* _What you have to do_: Every line containing the word "aplicação" must be pulled from the records.
=== Record excerpts ===
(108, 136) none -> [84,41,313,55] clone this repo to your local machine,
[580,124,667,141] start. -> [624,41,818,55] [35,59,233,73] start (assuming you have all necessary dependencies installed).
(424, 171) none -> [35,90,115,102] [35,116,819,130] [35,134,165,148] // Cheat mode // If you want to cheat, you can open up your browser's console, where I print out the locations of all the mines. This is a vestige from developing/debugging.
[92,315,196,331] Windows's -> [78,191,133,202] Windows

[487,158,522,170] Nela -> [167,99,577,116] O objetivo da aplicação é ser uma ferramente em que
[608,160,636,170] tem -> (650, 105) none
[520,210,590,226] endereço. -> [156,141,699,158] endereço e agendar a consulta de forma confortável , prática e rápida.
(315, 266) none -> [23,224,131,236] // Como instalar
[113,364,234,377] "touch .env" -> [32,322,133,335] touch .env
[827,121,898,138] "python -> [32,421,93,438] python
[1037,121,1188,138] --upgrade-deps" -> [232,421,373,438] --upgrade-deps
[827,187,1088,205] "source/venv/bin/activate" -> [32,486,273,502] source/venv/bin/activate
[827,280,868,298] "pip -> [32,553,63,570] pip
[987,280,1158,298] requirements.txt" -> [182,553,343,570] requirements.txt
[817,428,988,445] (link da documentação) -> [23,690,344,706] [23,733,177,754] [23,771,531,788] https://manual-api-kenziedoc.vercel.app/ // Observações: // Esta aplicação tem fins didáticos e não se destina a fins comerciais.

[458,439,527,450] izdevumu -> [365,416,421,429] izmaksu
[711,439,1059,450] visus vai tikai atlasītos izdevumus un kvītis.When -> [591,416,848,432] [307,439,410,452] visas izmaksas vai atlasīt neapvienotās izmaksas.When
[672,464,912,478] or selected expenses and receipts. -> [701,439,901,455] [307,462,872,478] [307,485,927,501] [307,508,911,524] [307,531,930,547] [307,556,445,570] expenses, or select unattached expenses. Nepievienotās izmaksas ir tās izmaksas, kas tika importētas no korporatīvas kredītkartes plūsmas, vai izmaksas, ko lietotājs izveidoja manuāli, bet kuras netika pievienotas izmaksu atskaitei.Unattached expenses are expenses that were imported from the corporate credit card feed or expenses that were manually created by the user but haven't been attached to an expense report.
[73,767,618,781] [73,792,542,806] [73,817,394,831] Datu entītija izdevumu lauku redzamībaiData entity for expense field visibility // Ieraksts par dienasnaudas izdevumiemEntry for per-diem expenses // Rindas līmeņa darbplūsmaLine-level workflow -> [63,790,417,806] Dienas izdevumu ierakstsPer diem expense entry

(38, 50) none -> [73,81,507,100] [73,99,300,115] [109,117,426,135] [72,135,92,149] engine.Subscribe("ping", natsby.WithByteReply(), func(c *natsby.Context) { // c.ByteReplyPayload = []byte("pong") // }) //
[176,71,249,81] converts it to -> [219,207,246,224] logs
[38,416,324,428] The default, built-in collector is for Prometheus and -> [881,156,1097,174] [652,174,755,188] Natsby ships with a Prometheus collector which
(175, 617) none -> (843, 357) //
===
* _Answer box_:
[487,158,522,170] Nela -> [167,99,577,116] O objetivo da aplicação é ser uma ferramente em que
[817,428,988,445] (link da documentação) -> [23,690,344,706] [23,733,177,754] [23,771,531,788] https://manual-api-kenziedoc.vercel.app/ // Observações: // Esta aplicação tem fins didáticos e não se destina a fins comerciais.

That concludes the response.